• [PROBLEM TO SOLVE]
Report each line of the records below that holds the word "spin".

#### RECORDS SHOWN

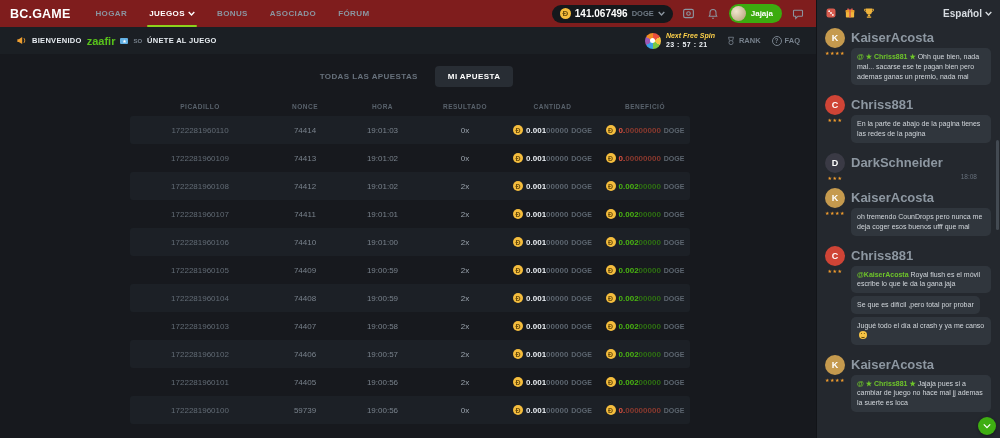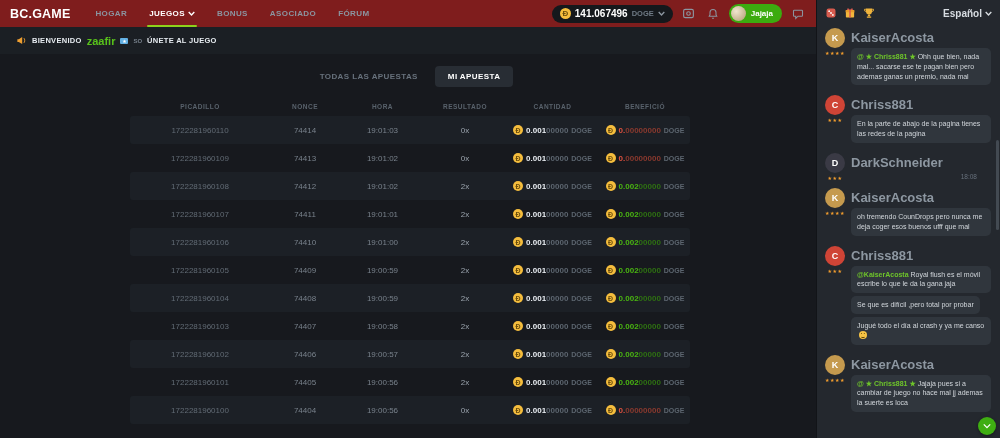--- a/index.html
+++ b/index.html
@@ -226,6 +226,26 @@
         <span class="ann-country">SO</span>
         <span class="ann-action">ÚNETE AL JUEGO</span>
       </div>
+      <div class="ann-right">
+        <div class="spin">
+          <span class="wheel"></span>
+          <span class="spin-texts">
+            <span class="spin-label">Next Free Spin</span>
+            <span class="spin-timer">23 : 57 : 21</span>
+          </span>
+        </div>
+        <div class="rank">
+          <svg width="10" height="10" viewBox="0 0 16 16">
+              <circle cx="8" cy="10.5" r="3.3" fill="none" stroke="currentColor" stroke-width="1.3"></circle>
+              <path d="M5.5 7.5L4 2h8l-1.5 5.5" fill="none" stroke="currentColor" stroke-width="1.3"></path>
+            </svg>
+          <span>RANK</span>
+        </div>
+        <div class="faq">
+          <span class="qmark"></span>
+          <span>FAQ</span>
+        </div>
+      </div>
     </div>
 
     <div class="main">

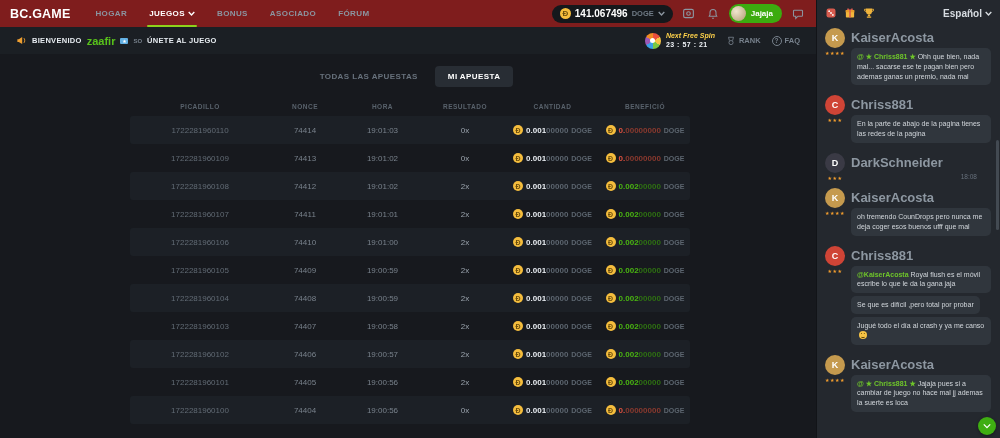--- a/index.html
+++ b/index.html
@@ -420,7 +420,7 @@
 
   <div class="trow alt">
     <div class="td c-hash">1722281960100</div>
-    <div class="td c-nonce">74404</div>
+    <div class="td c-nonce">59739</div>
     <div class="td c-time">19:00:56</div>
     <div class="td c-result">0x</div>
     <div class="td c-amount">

########

• [TASK ANSWER]
+        <div class="spin">
+          <span class="spin-texts">
+            <span class="spin-label">Next Free Spin</span>
+            <span class="spin-timer">23 : 57 : 21</span>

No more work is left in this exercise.